What is Israel’s Iron Dome air defense system — and was it overwhelmed?

(WASHINGTON) — President Joe Biden has announced that the United States is “surging” additional military assistance to Israel, including missile interceptors “to replenish Iron Dome” as the air defense system struggles to fend off thousands of Hamas rockets.

“We’re going to make sure that Israel does not run out of these critical assets to defend its cities and its citizens,” Biden said in remarks Tuesday at the White House.

The Hamas assault on Israel began Saturday morning when the militant group that controls the Gaza Strip launched thousands of rockets at targets inside Israel, followed by a ground assault by an estimated 1,000 Hamas militants who attacked Israeli towns located close to Gaza.

The initial wave of rocket attacks by Hamas was larger than any seen in recent memory in repeated military conflicts between Israel and Hamas.

The rocket attacks appeared to have at times overwhelmed Israel’s Iron Dome system that, until now, has been largely successful in intercepting large numbers of rockets aimed at Israel fired by Hamas or Hezbollah, the militant group based in southern Lebanon.

The combined rocket and ground attacks by Hamas have already killed more than 900 Israelis, according to Israeli health officials, and the subsequent Israeli retaliatory airstrikes in Gaza have killed more than 900 Palestinians, according to the Palestinian Health Authority.

Here’s what to know about Israel’s Iron Dome:

What is the Iron Dome?

Like many modern air defense systems, an Iron Dome battery uses a sophisticated radar system to track inbound missiles that are then intercepted by Tamir missiles fired from multiple launchers attached to the radar system.

Each Iron Dome battery consists of three to four launchers that can each carry up to 20 Tamir interceptor missiles.

The system can bring down rockets fired from a range of two to 40 miles away.

The mobile air defense system first became operational in 2011 and since then has had a very high success rate in intercepting rockets targeting Israel.

The Israeli Defense Force (IDF) has disclosed that in May, when Islamic Jihad launched a barrage of rockets towards Israel, 95.6 % of the Iron Dome interceptors launched by the system successfully destroyed incoming rockets.

“Of the 1,469 Gazan rockets which were launched, only 1,139 rockets managed to cross into Israeli territory,” the IDF said on its website. “The Iron Dome successfully intercepted 437 rockets, which is a 95.6% success rate of all interceptions.”

The IDF’s information highlights the reality that an interceptor missile is not fired at every rocket that makes it into Israeli territory.
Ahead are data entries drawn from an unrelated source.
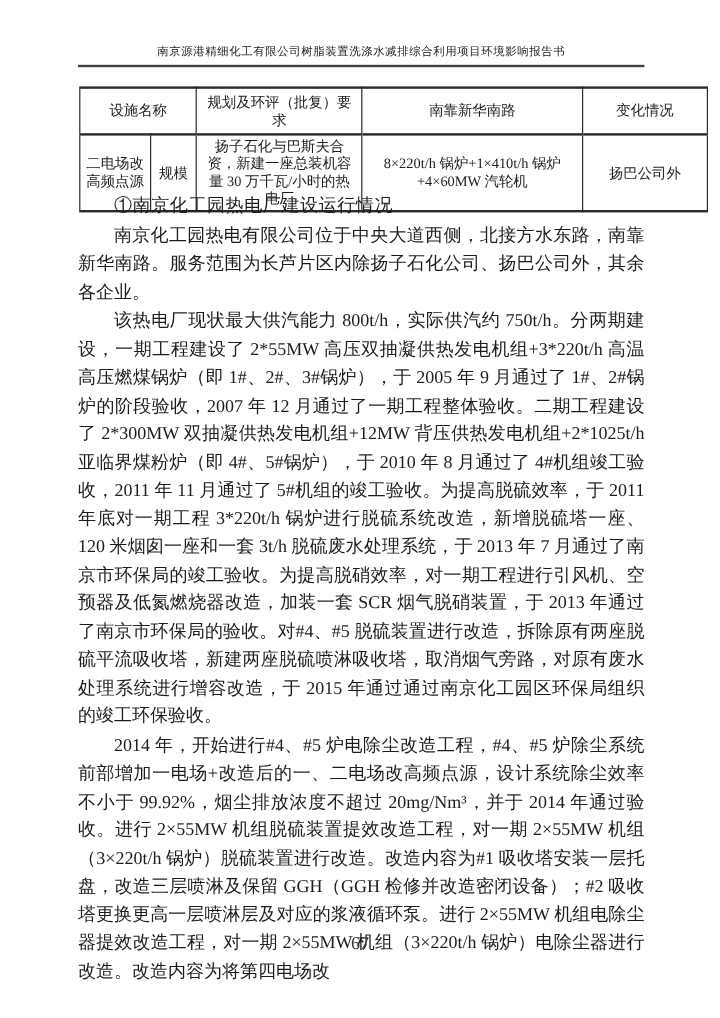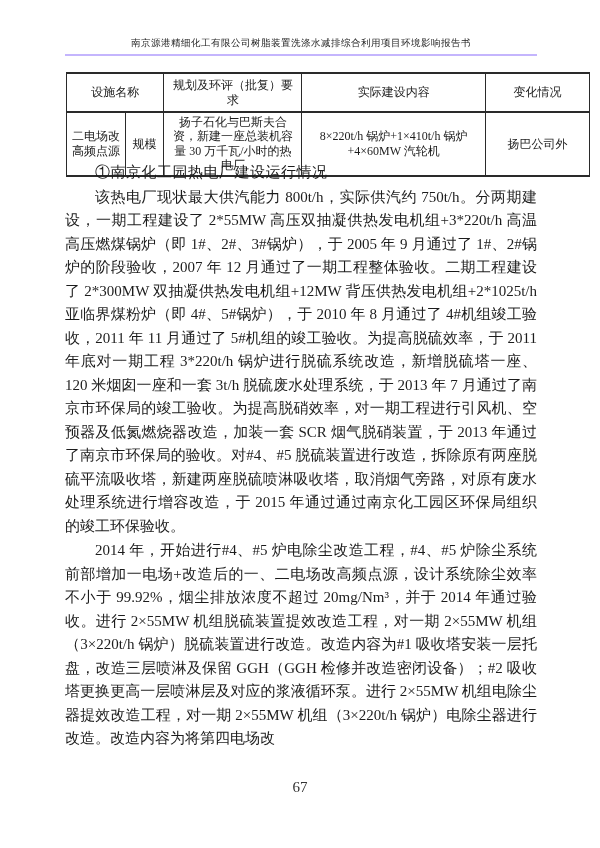--- a/index.html
+++ b/index.html
@@ -19,21 +19,21 @@
   
   .running-header {
     position: absolute;
     top: 37px;
     left: 65px;
     width: 472px;
     text-align: center;
     font-size: 9.5px;
     letter-spacing: 0.5px;
     padding-bottom: 4px;
-    border-bottom: 2px solid #c4b5fd;
+    border-bottom: 2px solid #404040;
     white-space: nowrap;
   }
   
   .doc-table {
     position: absolute;
     top: 72px;
     left: 66px;
     width: 524px;
     border-collapse: collapse;
     table-layout: fixed;
@@ -104,36 +104,37 @@
       <col class="col-facility">
       <col class="col-aspect">
       <col class="col-planned">
       <col class="col-actual">
       <col class="col-change">
     </colgroup>
     <thead>
       <tr>
         <th colspan="2">设施名称</th>
         <th>规划及环评（批复）要求</th>
-        <th>实际建设内容</th>
+        <th>南靠新华南路</th>
         <th>变化情况</th>
       </tr>
     </thead>
     <tbody>
       <tr>
         <td>二电场改高频点源</td>
         <td>规模</td>
         <td>扬子石化与巴斯夫合资，新建一座总装机容量 30 万千瓦/小时的热电厂</td>
         <td>8×220t/h 锅炉+1×410t/h 锅炉+4×60MW 汽轮机</td>
         <td>扬巴公司外</td>
       </tr>
     </tbody>
   </table>
 
   <div class="body-text">
     <p class="section-heading">①南京化工园热电厂建设运行情况</p>
+    <p>南京化工园热电有限公司位于中央大道西侧，北接方水东路，南靠新华南路。服务范围为长芦片区内除扬子石化公司、扬巴公司外，其余各企业。</p>
     <p>该热电厂现状最大供汽能力 800t/h，实际供汽约 750t/h。分两期建设，一期工程建设了 2*55MW 高压双抽凝供热发电机组+3*220t/h 高温高压燃煤锅炉（即 1#、2#、3#锅炉），于 2005 年 9 月通过了 1#、2#锅炉的阶段验收，2007 年 12 月通过了一期工程整体验收。二期工程建设了 2*300MW 双抽凝供热发电机组+12MW 背压供热发电机组+2*1025t/h 亚临界煤粉炉（即 4#、5#锅炉），于 2010 年 8 月通过了 4#机组竣工验收，2011 年 11 月通过了 5#机组的竣工验收。为提高脱硫效率，于 2011 年底对一期工程 3*220t/h 锅炉进行脱硫系统改造，新增脱硫塔一座、120 米烟囱一座和一套 3t/h 脱硫废水处理系统，于 2013 年 7 月通过了南京市环保局的竣工验收。为提高脱硝效率，对一期工程进行引风机、空预器及低氮燃烧器改造，加装一套 SCR 烟气脱硝装置，于 2013 年通过了南京市环保局的验收。对#4、#5 脱硫装置进行改造，拆除原有两座脱硫平流吸收塔，新建两座脱硫喷淋吸收塔，取消烟气旁路，对原有废水处理系统进行增容改造，于 2015 年通过通过南京化工园区环保局组织的竣工环保验收。</p>
     <p>2014 年，开始进行#4、#5 炉电除尘改造工程，#4、#5 炉除尘系统前部增加一电场+改造后的一、二电场改高频点源，设计系统除尘效率不小于 99.92%，烟尘排放浓度不超过 20mg/Nm³，并于 2014 年通过验收。进行 2×55MW 机组脱硫装置提效改造工程，对一期 2×55MW 机组（3×220t/h 锅炉）脱硫装置进行改造。改造内容为#1 吸收塔安装一层托盘，改造三层喷淋及保留 GGH（GGH 检修并改造密闭设备）；#2 吸收塔更换更高一层喷淋层及对应的浆液循环泵。进行 2×55MW 机组电除尘器提效改造工程，对一期 2×55MW 机组（3×220t/h 锅炉）电除尘器进行改造。改造内容为将第四电场改</p>
   </div>
 
   <div class="page-number">67</div>
 
 </div>
 
 </body></html>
Instead, based on tracking data, the system fires interceptors only if an incoming rocket poses a threat to a populated area. If not deemed to pose a threat, then the incoming rocket will land in an unpopulated area.

The Iron Dome is typically located around cities or smaller populated areas that have been targeted in the past by incoming rockets.

The IDF has said that Hamas fired close to 2,500 rockets in the initial first wave while Hamas claims it fired 5,000. Regardless, that number of incoming rockets is significantly larger than anything the Iron Dome has previously tracked or intercepted in a short amount of time.

Part of Hamas’ strategy in launching so many rockets into Israel may have been intended to take advantage of the Iron Dome’s human element. While the Iron Dome could likely track every incoming rocket and launch all available interceptors, those rocket batteries would eventually run out of missiles and have to be reloaded with new batches.

That scenario would mean there would be a gap in coverage while the new missiles are added.

Where are the extra Iron Dome missiles coming from?

After President Biden announced that the U.S. is surging assistance, national security adviser Jake Sullivan told reporters at the White House that the replenishment of some of the missile interceptors launched by the Iron Dome had already taken place.

“Some of the interceptors have come out of stocks that the U.S. had in country (Israel),” said Sullivan.

“So, those have gone over to the Israelis in short order and then we will be flowing in additional Iron Dome interceptors so that they have the capabilities they need to sustain their Iron Dome defense systems,” he added.

In August, the U.S. Marine Corps announced that it would purchase three Iron Dome batteries consisting of 44 launchers and 1,840 Tamir interceptor missiles.